It can manifest as something as small as not tipping your Uber Eats delivery driver to keep your bill down, or perhaps you scroll through people’s exotic travel photos on social media and feel a pang of jealousy. Scarcity mindset can also manifest as staying quiet rather than standing up for yourself or working until exhaustion, rarely resting, and completing “perfect” tasks. Perhaps you judge yourself for your child’s mistakes or you choose not to invest in an opportunity because you’re afraid to lose money. When you have a scarcity mindset, all decision-making is based on the false notion that there isn’t anything else coming or that you can’t make more money

“Our entire system, in an economic sense, is based on restriction. This reality is a social disease, for people can actually gain off the misery of others and the destruction of the environment. Efficiency, abundance, and sustainability are enemies of our economic structure, for they are inverse to the mechanics required to perpetuate consumption.”
― Peter Joseph

11 Signs You Have a Scarcity Mindset

When you have a scarcity mindset, the whole world is a competition. Do you have an underlying belief that everything necessary for future progress is becoming scarce or running out? This mindset is filled with envy, guilt, and anger. It believes that if someone else does well, it must be at the expense of everyone else who’s doing poorly. It implies that once resources are depleted, they cannot be replaced, therefore, you must compete to get as many resources as possible while restricting them from others.

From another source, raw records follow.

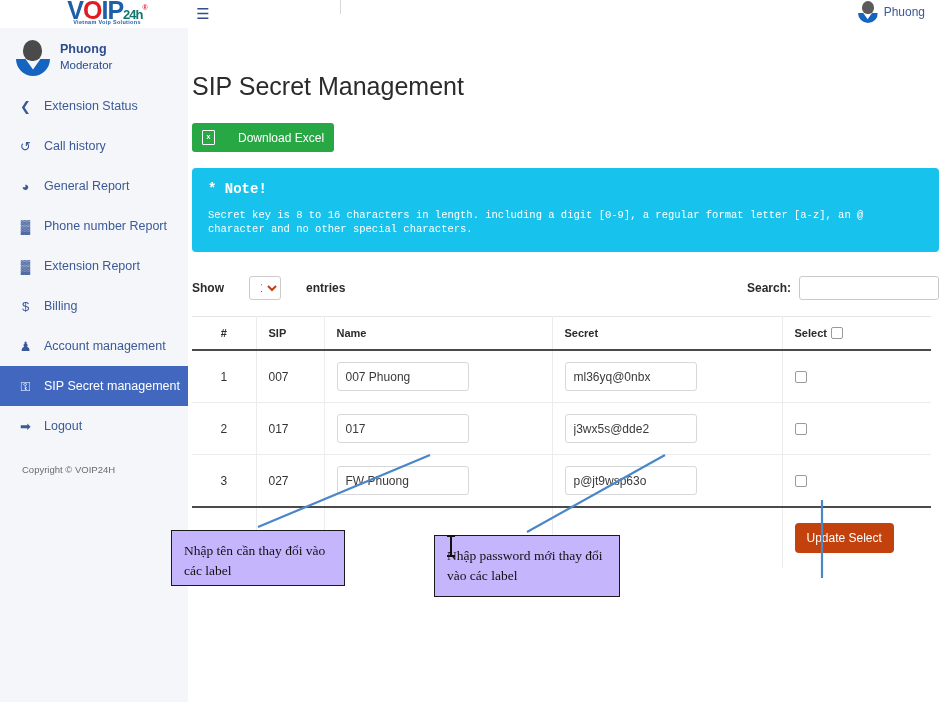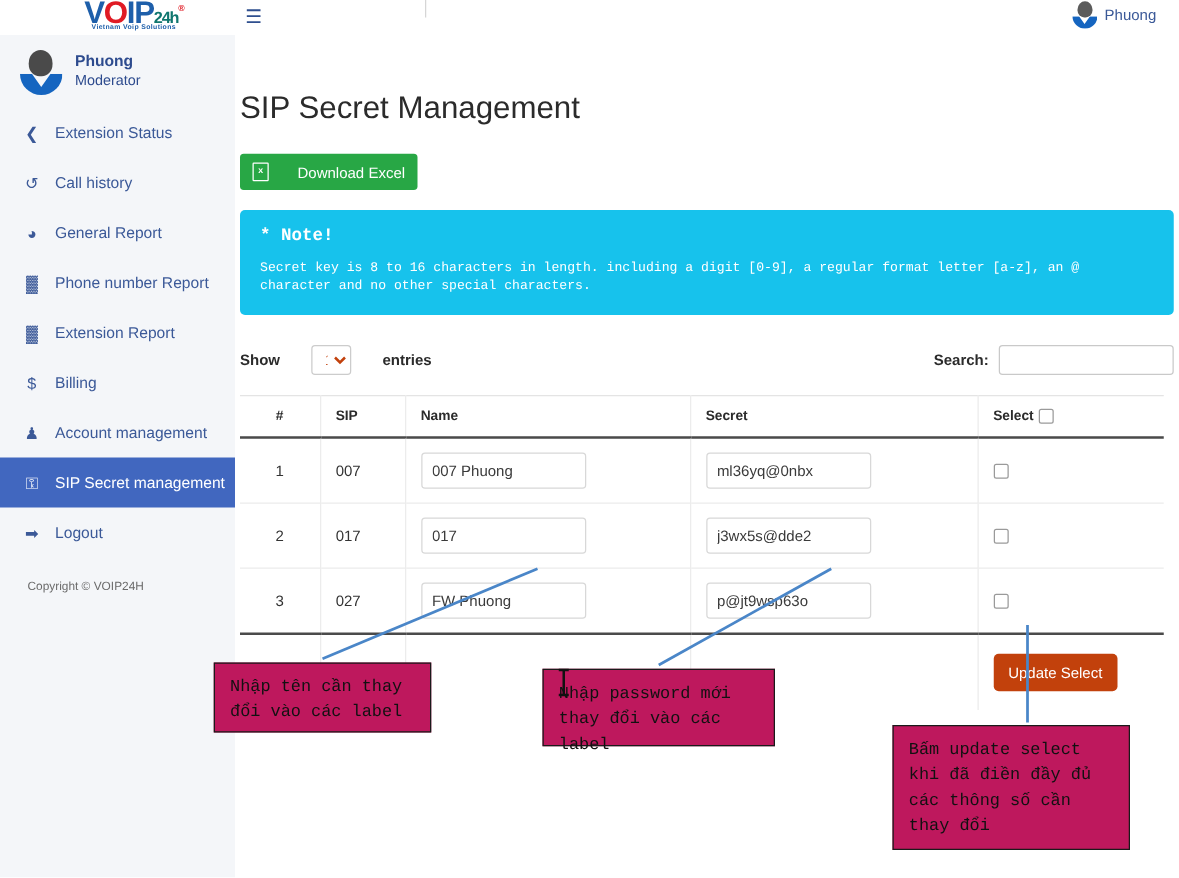--- a/index.html
+++ b/index.html
@@ -204,8 +204,8 @@
     position:absolute;left:0;top:0;width:943px;height:702px;pointer-events:none;
   }
   .annot-box{
-    position:absolute;border:1.3px solid #1a1a1a;background:#be185d;
-    font-family:Liberation Mono, monospace;
+    position:absolute;border:1.3px solid #1a1a1a;background:#c4b5fd;
+    font-family:Liberation Serif, serif;
     font-size:13.5px;color:#111;line-height:1.5;
     padding:10px 12px;box-sizing:border-box;
   }

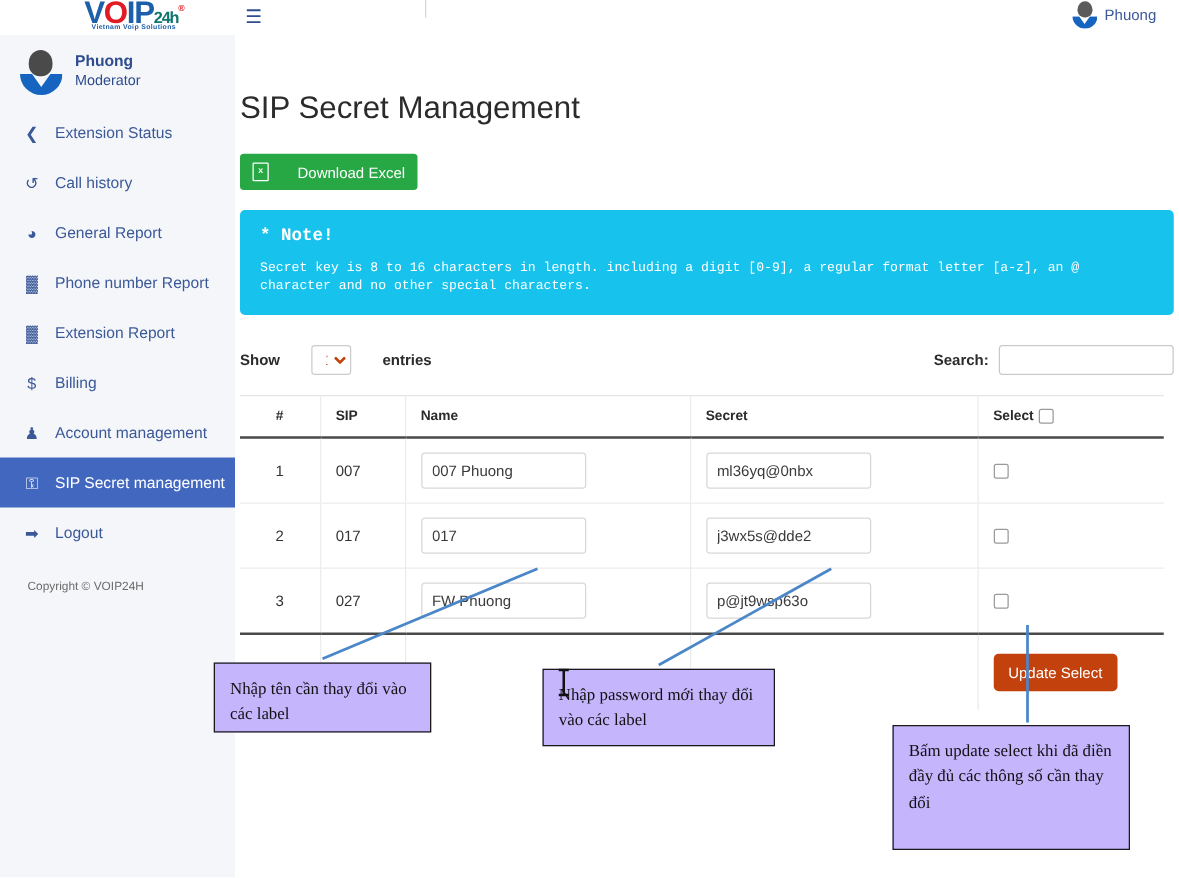--- a/index.html
+++ b/index.html
@@ -394,7 +394,6 @@
   <div class="annot-box" id="annot-name">Nhập tên cần thay đổi vào các label</div>
   <div class="annot-box" id="annot-pass">Nhập password mới thay đổi vào các label</div>
   <div id="text-cursor"></div>
-  <div class="annot-box" id="annot-update">Bấm update select khi đã điền đầy đủ các thông số cần thay đổi</div>
 </div>
 
 </body></html>

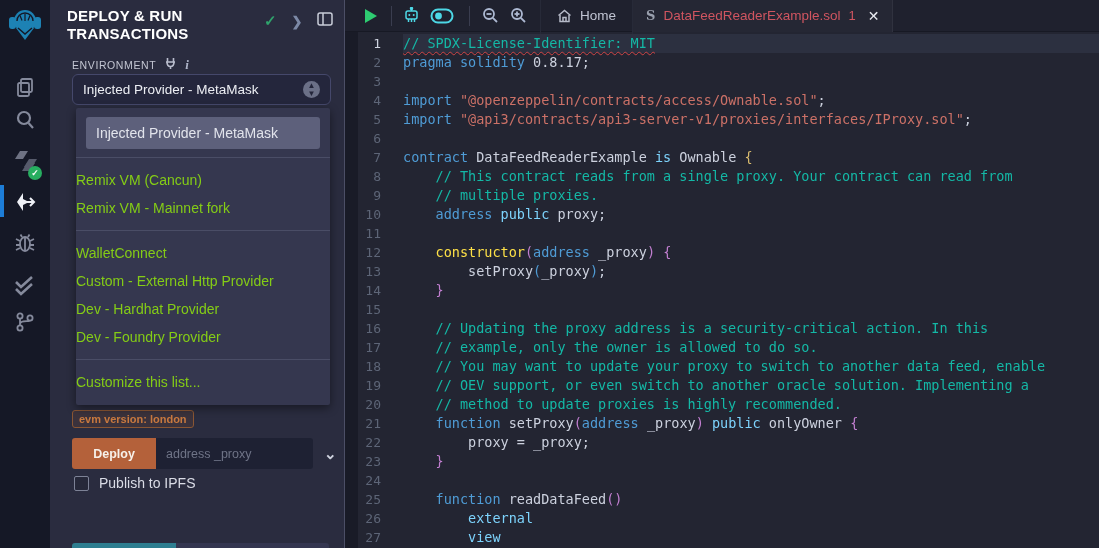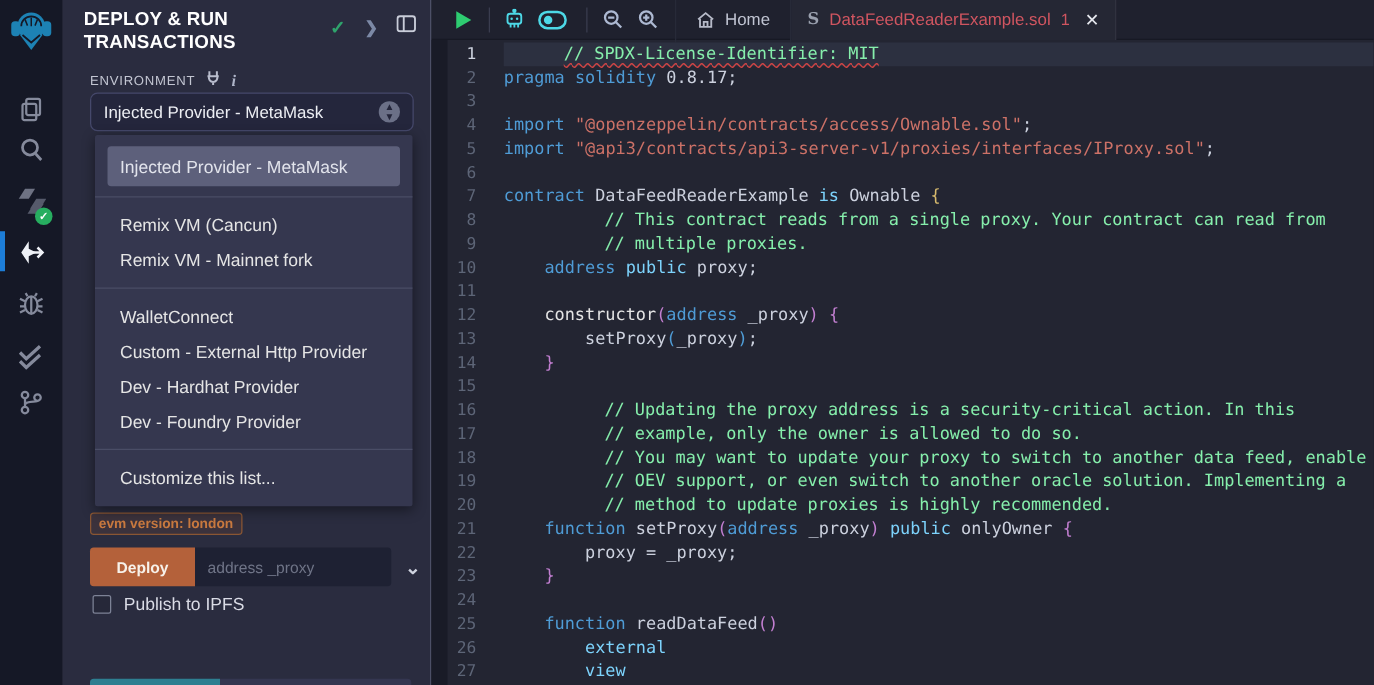--- a/index.html
+++ b/index.html
@@ -101,7 +101,7 @@
   .cl.cur .ln { color:#cfd4e0; }
   .tok.kw { color:#4f9cd6; }
   .tok.st { color:#cc7167; }
-  .tok.cm { color:#86efac;padding-left:48px; }
+  .tok.cm { color:#14b8a6; }
   .tok.md { color:#7dd3fc; }
   .tok.ct { color:#e5e5e5;text-align:center; }
   .tok.b1 { color:#d7ba6e; }

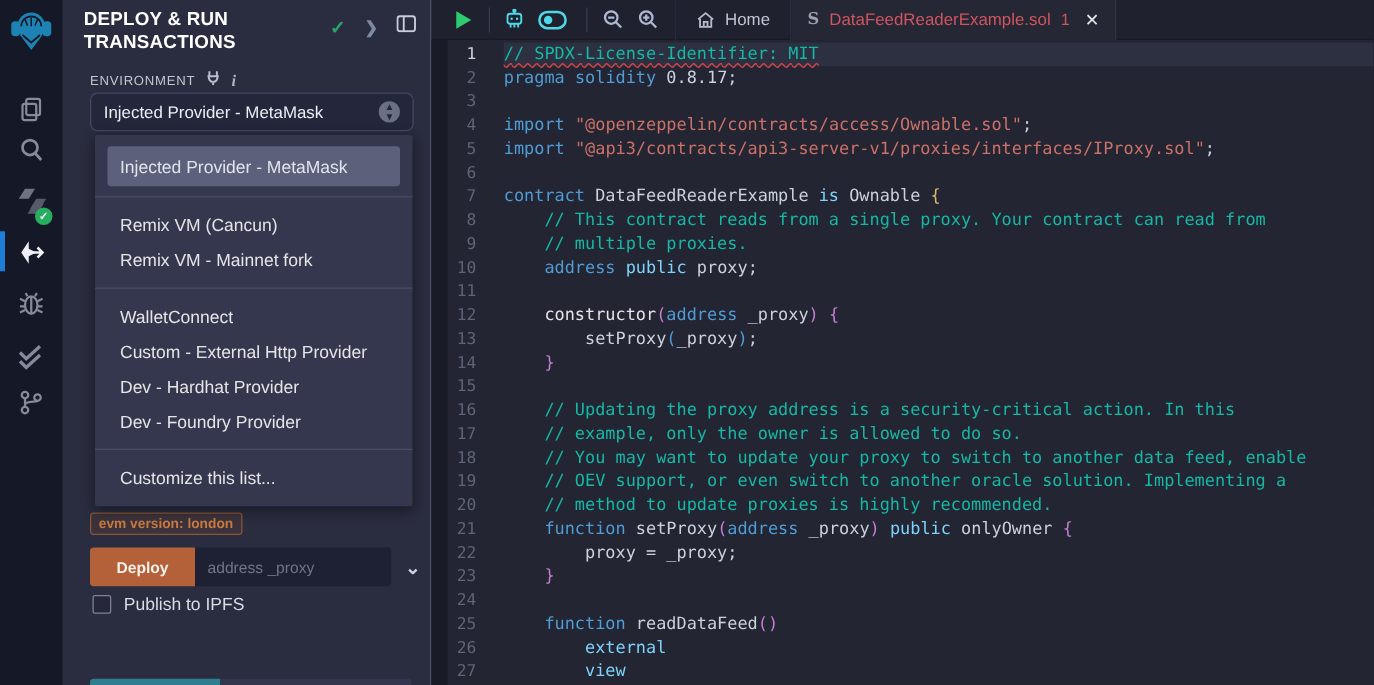--- a/index.html
+++ b/index.html
@@ -43,7 +43,7 @@
   .menu { position:absolute; top:108px; left:26px; width:254px; z-index:5;
     background:#35374f; border-radius:2px; padding:7px 0 9px 0;
     box-shadow:0 3px 10px rgba(0,0,0,.45); }
-  .menu-item { height:28px; line-height:28px; padding-left:20px; font-size:14px; color:#e5e5e5; }
+  .menu-item { height:28px; line-height:28px; font-size:14px; color:#84cc16; }
   .menu-item.selected { margin:2px 10px 4px 10px; padding-left:10px; height:32px; line-height:32px;
     background:#5d607b; border-radius:3px; color:#e2e4ec; }
   .menu-divider { height:1px; background:#4a4d66; margin:8px 0; }

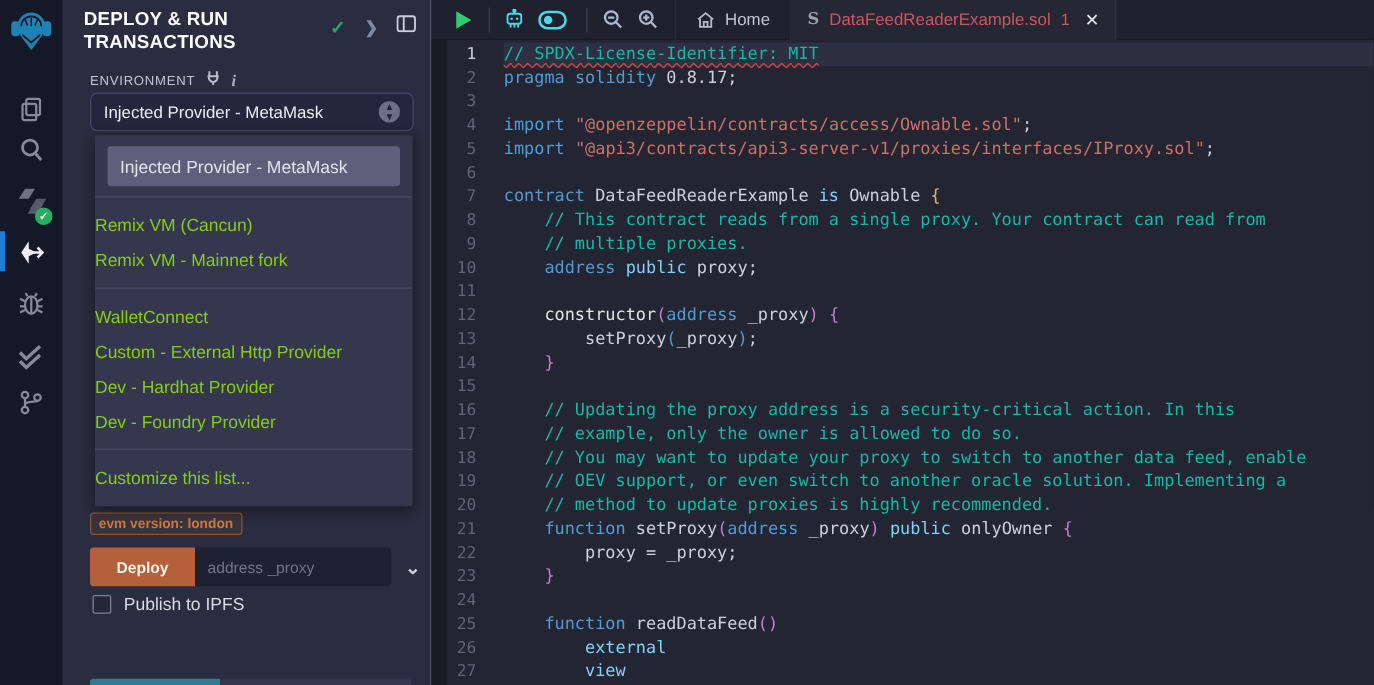--- a/index.html
+++ b/index.html
@@ -103,7 +103,7 @@
   .tok.st { color:#cc7167; }
   .tok.cm { color:#14b8a6; }
   .tok.md { color:#7dd3fc; }
-  .tok.ct { color:#e5e5e5;text-align:center; }
+  .tok.ct { color:#fde047;text-align:center; }
   .tok.b1 { color:#d7ba6e; }
   .tok.b2 { color:#c27fd1; }
   .tok.b3 { color:#4f9cd6; }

  1. You find it hard to be happy for other people’s success.

The scarcity mindset doesn’t allow you to be happy for those who get a promotion at work, buy a new house, publish a book, or anything that doesn’t involve you. Your Ego-Mind is dictating the shots.

  1. You constantly compare your worth to others.

You must “keep up with the Joneses.” Your self-worth and self-esteem are based on being seen to do better, by comparison, to those around you. When you cannot keep up it becomes a struggle to keep going. Materialism determines your merits, virtues, and significance in the world.

  1. You feel that when others acquire things, you have less chance of acquiring those things.

You have an underlying belief that there is a limited amount of things out there. Whenever someone reaches and gets those things, there is less for you to acquire.

  1. Deep down, you like others to fail.

You are secretly happy when others do not accomplish their goals. You may become very supportive during their downfall, but inside you rejoice at their inability to get what you believe is yours to receive.

  1. When you win, you feel like you have conquered over everyone else.

You are not a team player. You believe in survival of the fittest. This winner-loser mentality can lead to narcissistic behaviours in the quest to be the very best at everything. You crave the trappings of success and may not even care who you have to step on to reach it.

  1. You are full of excuses as to why you don’t reach your goals.

The scarcity mindset is an oxymoron. The paradox is that you crave success but you find every excuse not to acquire it. You are a go-getter when you speak, but you find reasons not to follow through with your goals. Then, when others reach those goals, you fall into victim mode. How dare they take your success? They are not as good as you are!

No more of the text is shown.